What to do
Please reproduce all entries word for word and omit their pictures.

#### Information given ####

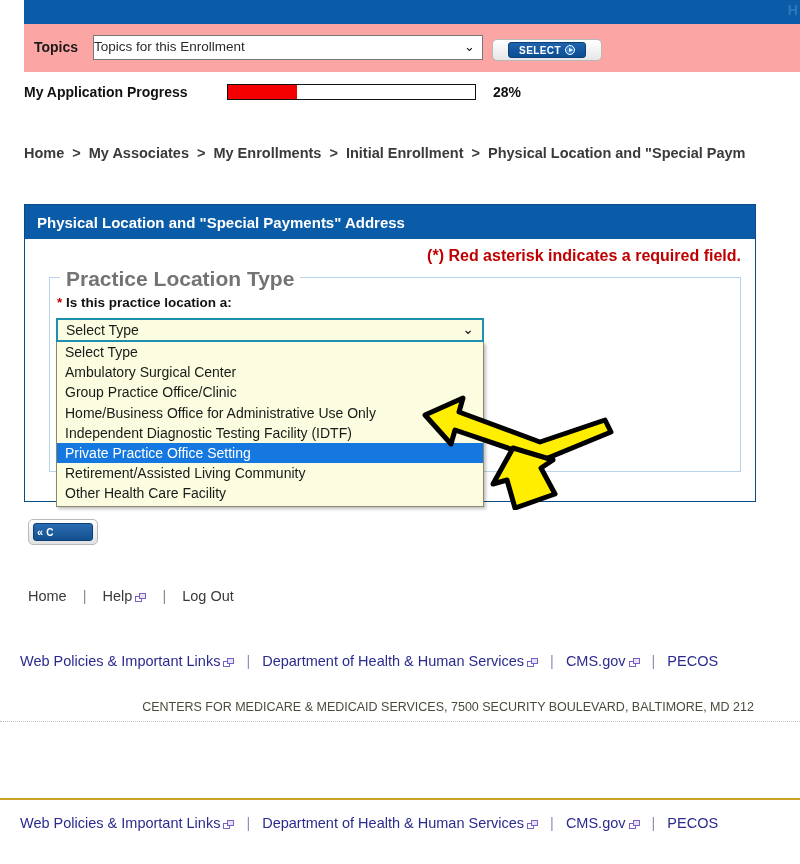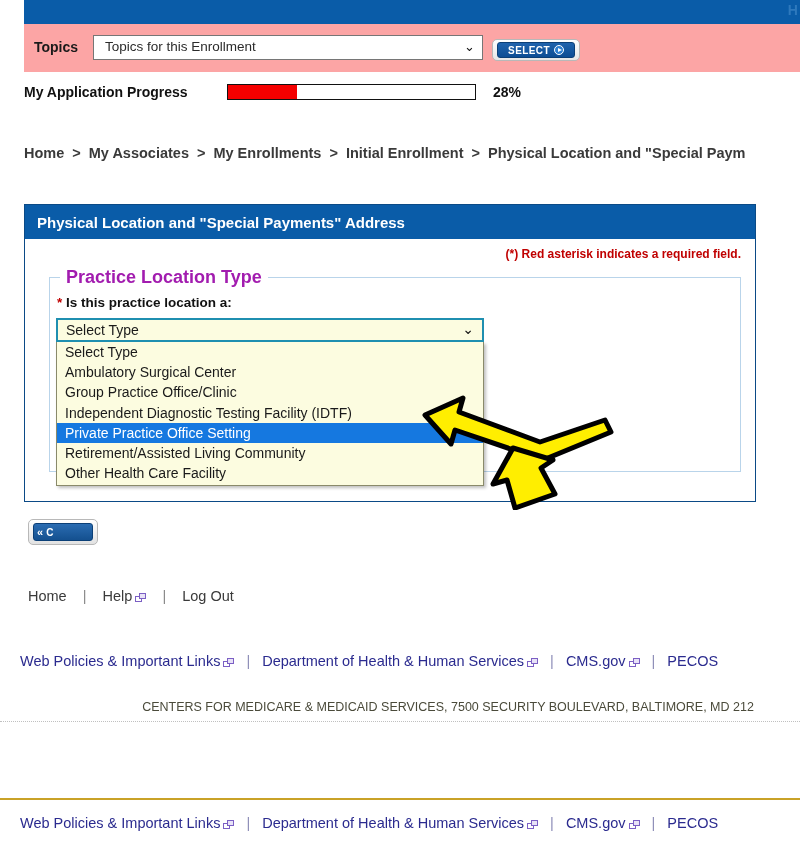--- a/index.html
+++ b/index.html
@@ -56,7 +56,7 @@
     box-sizing: border-box;
     font-size: 13.5px;
     color: #2b2b2b;
-    padding: 3px 24px 0 11px;
+    padding: 3px 24px 0 0;
     white-space: nowrap;
     overflow: hidden;
   }

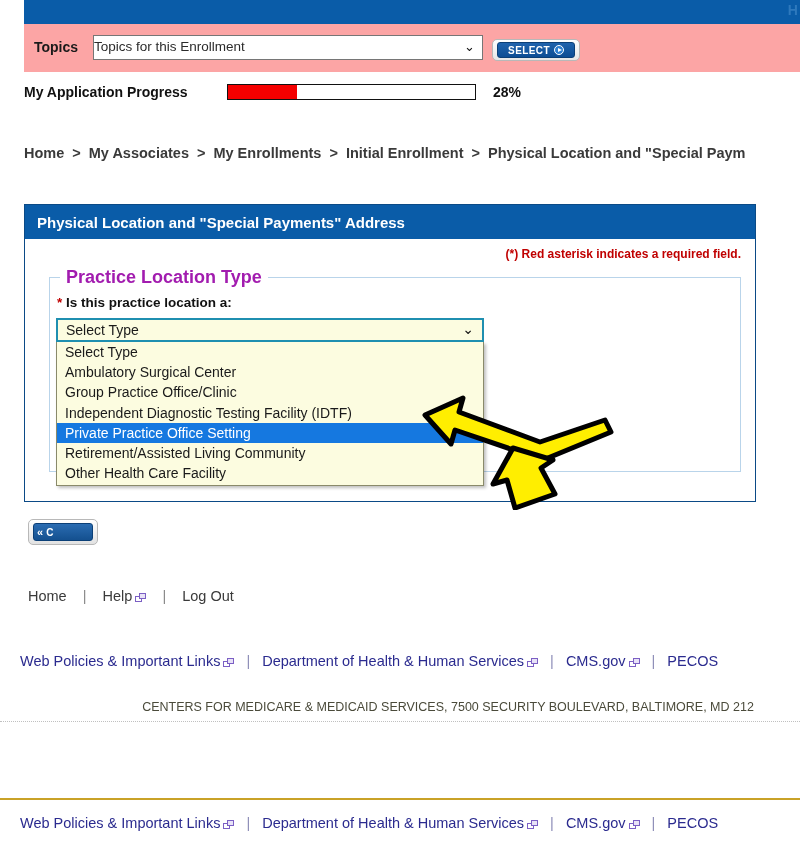--- a/index.html
+++ b/index.html
@@ -70,7 +70,7 @@
   .select-btn {
     position: absolute;
     left: 492px; top: 39px;
-    width: 88px; height: 22px;
+    width: 110px; height: 22px;
     border-radius: 5px;
     background: linear-gradient(#ffffff, #e6e6e6);
     border: 1px solid #b8b8b8;

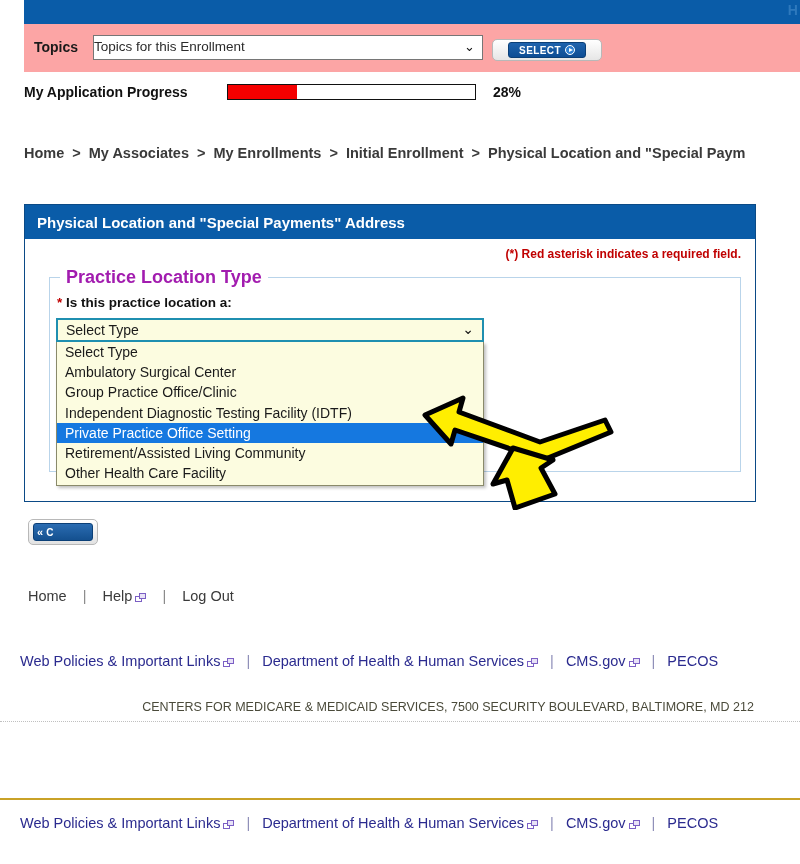--- a/index.html
+++ b/index.html
@@ -170,7 +170,7 @@
     right: 14px; top: 42px;
     color: #c00000;
     font-weight: bold;
-    font-size: 12px;
+    font-size: 16px;
   }
   .fieldset {
     position: absolute;

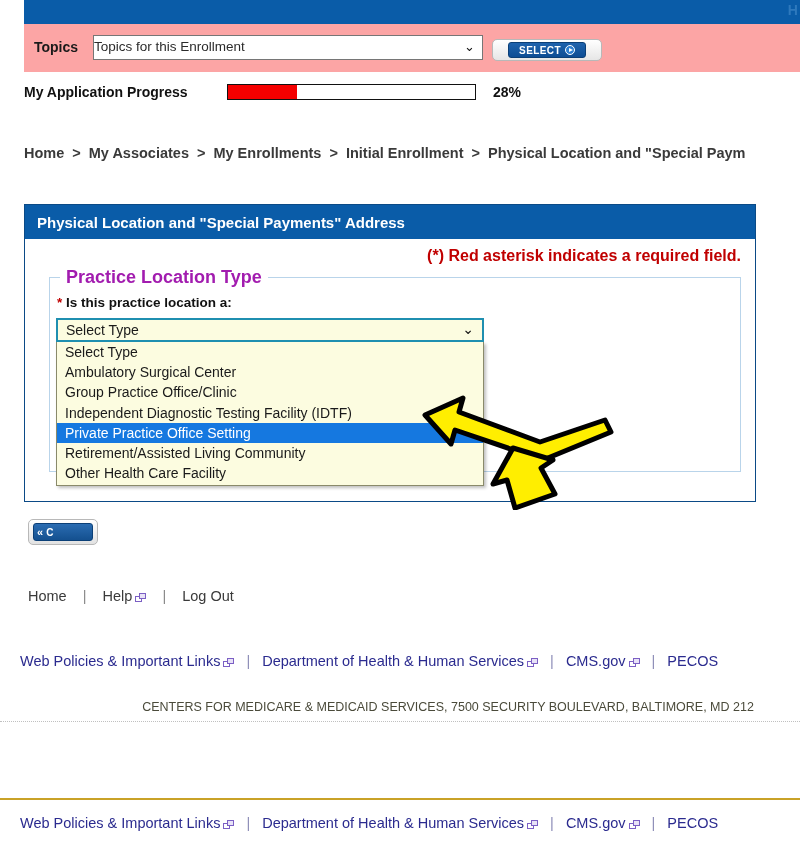--- a/index.html
+++ b/index.html
@@ -184,9 +184,9 @@
     left: 10px; top: -11px;
     background: #ffffff;
     padding: 0 6px;
-    color: #a21caf;
-    font-weight: bold;
-    font-size: 18px;
+    color: #737373;
+    font-weight: bold;
+    font-size: 21px;
   }
   .field-label {
     position: absolute;

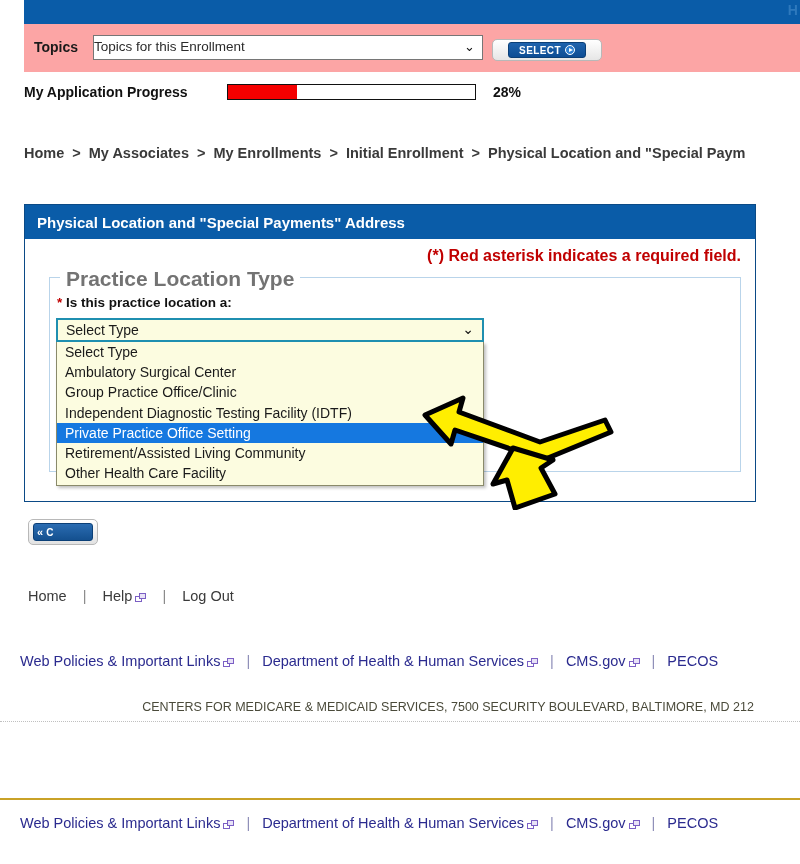--- a/index.html
+++ b/index.html
@@ -425,6 +425,7 @@
       <div class="combo-option">Select Type</div>
       <div class="combo-option">Ambulatory Surgical Center</div>
       <div class="combo-option">Group Practice Office/Clinic</div>
+      <div class="combo-option">Home/Business Office for Administrative Use Only</div>
       <div class="combo-option">Independent Diagnostic Testing Facility (IDTF)</div>
       <div class="combo-option selected">Private Practice Office Setting</div>
       <div class="combo-option">Retirement/Assisted Living Community</div>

####

Answer
--- a/index.html
+++ b/index.html
@@ -56,7 +56,7 @@
     box-sizing: border-box;
     font-size: 13.5px;
     color: #2b2b2b;
-    padding: 3px 24px 0 11px;
+    padding: 3px 24px 0 0;
     white-space: nowrap;
     overflow: hidden;
   }

--- a/index.html
+++ b/index.html
@@ -70,7 +70,7 @@
   .select-btn {
     position: absolute;
     left: 492px; top: 39px;
-    width: 88px; height: 22px;
+    width: 110px; height: 22px;
     border-radius: 5px;
     background: linear-gradient(#ffffff, #e6e6e6);
     border: 1px solid #b8b8b8;

--- a/index.html
+++ b/index.html
@@ -170,7 +170,7 @@
     right: 14px; top: 42px;
     color: #c00000;
     font-weight: bold;
-    font-size: 12px;
+    font-size: 16px;
   }
   .fieldset {
     position: absolute;

--- a/index.html
+++ b/index.html
@@ -184,9 +184,9 @@
     left: 10px; top: -11px;
     background: #ffffff;
     padding: 0 6px;
-    color: #a21caf;
-    font-weight: bold;
-    font-size: 18px;
+    color: #737373;
+    font-weight: bold;
+    font-size: 21px;
   }
   .field-label {
     position: absolute;

--- a/index.html
+++ b/index.html
@@ -425,6 +425,7 @@
       <div class="combo-option">Select Type</div>
       <div class="combo-option">Ambulatory Surgical Center</div>
       <div class="combo-option">Group Practice Office/Clinic</div>
+      <div class="combo-option">Home/Business Office for Administrative Use Only</div>
       <div class="combo-option">Independent Diagnostic Testing Facility (IDTF)</div>
       <div class="combo-option selected">Private Practice Office Setting</div>
       <div class="combo-option">Retirement/Assisted Living Community</div>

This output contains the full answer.